*Work request*
Print the lines exactly. Start at the first line of the material below, end with the line that contains "subtotal: 3405.75 -> 3494.75", and skip all pictures.
"""
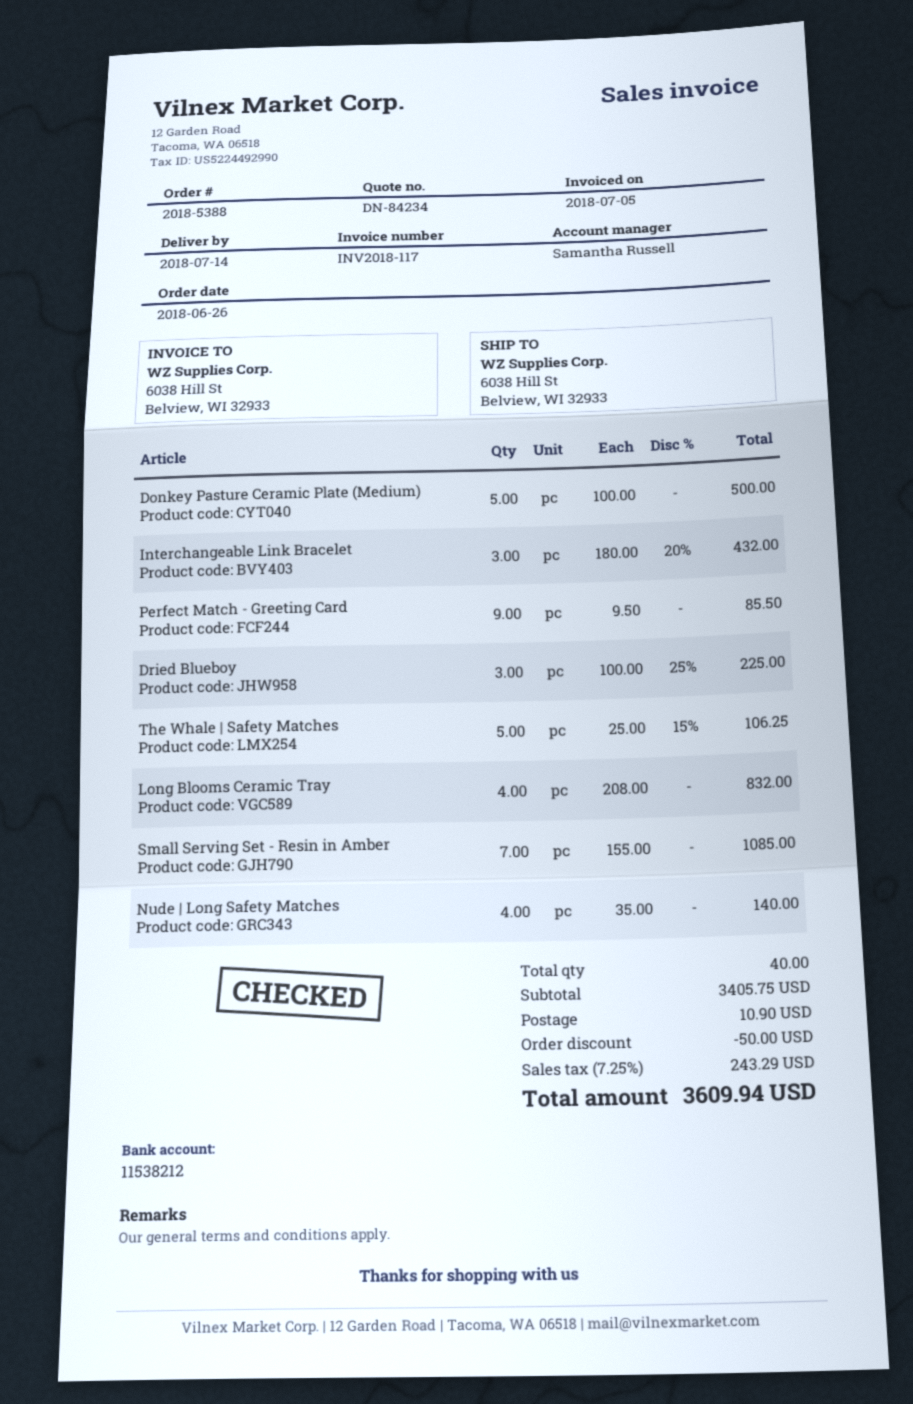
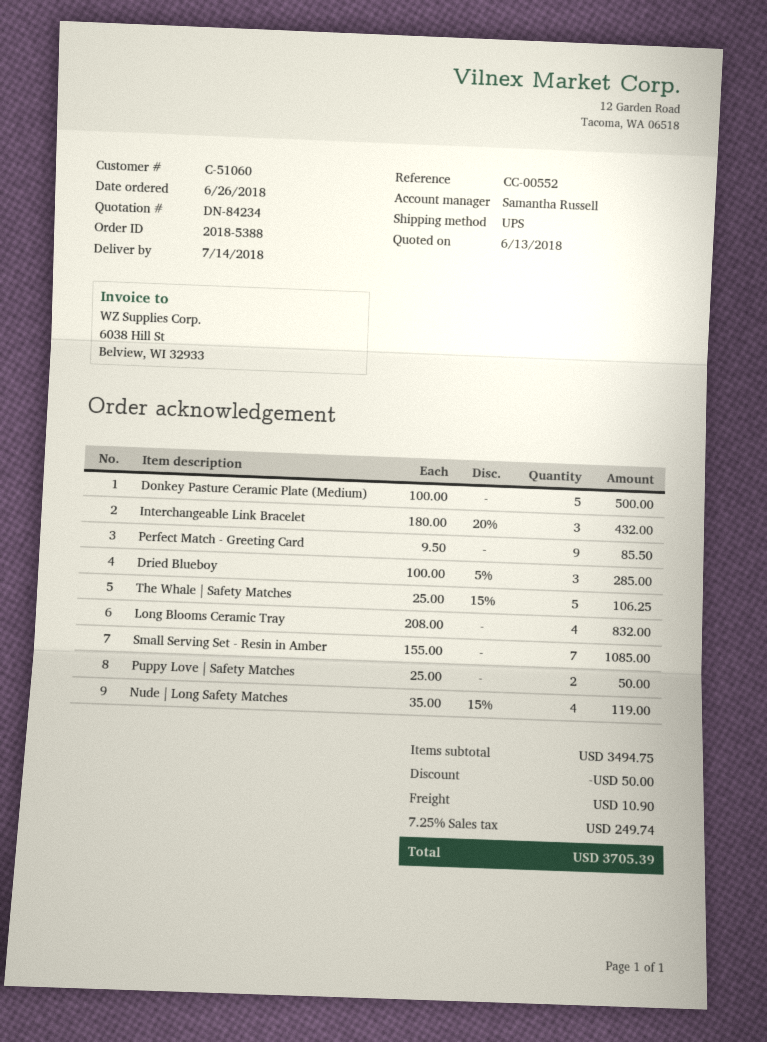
Dried Blueboy: 3 x 100.00 - 25% = 225.00 -> 3 x 100.00 - 5% = 285.00
Nude | Long Safety Matches: 4 x 35.00 = 140.00 -> 4 x 35.00 - 15% = 119.00
Puppy Love | Safety Matches: none -> 2 x 25.00 = 50.00
subtotal: 3405.75 -> 3494.75
tax: 7.25% = 243.29 -> 7.25% = 249.74
total: 3609.94 -> 3705.39

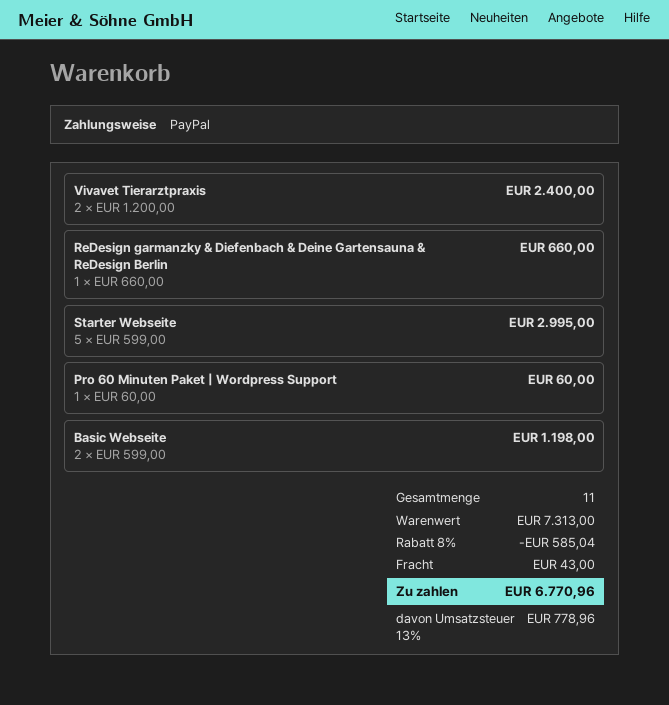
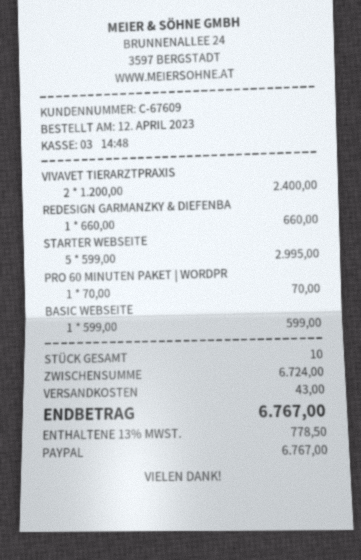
Pro 60 Minuten Paket | Wordpress Support: 1 x 60.00 = 60.00 -> 1 x 70.00 = 70.00
Basic Webseite: 2 x 599.00 = 1198.00 -> 1 x 599.00 = 599.00
total quantity: 11 -> 10
subtotal: 7313.00 -> 6724.00
discount: 8% = 585.04 -> none
tax: 13% = 778.96 -> 13% = 778.50
total: 6770.96 -> 6767.00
"""
*Response below*
Dried Blueboy: 3 x 100.00 - 25% = 225.00 -> 3 x 100.00 - 5% = 285.00
Nude | Long Safety Matches: 4 x 35.00 = 140.00 -> 4 x 35.00 - 15% = 119.00
Puppy Love | Safety Matches: none -> 2 x 25.00 = 50.00
subtotal: 3405.75 -> 3494.75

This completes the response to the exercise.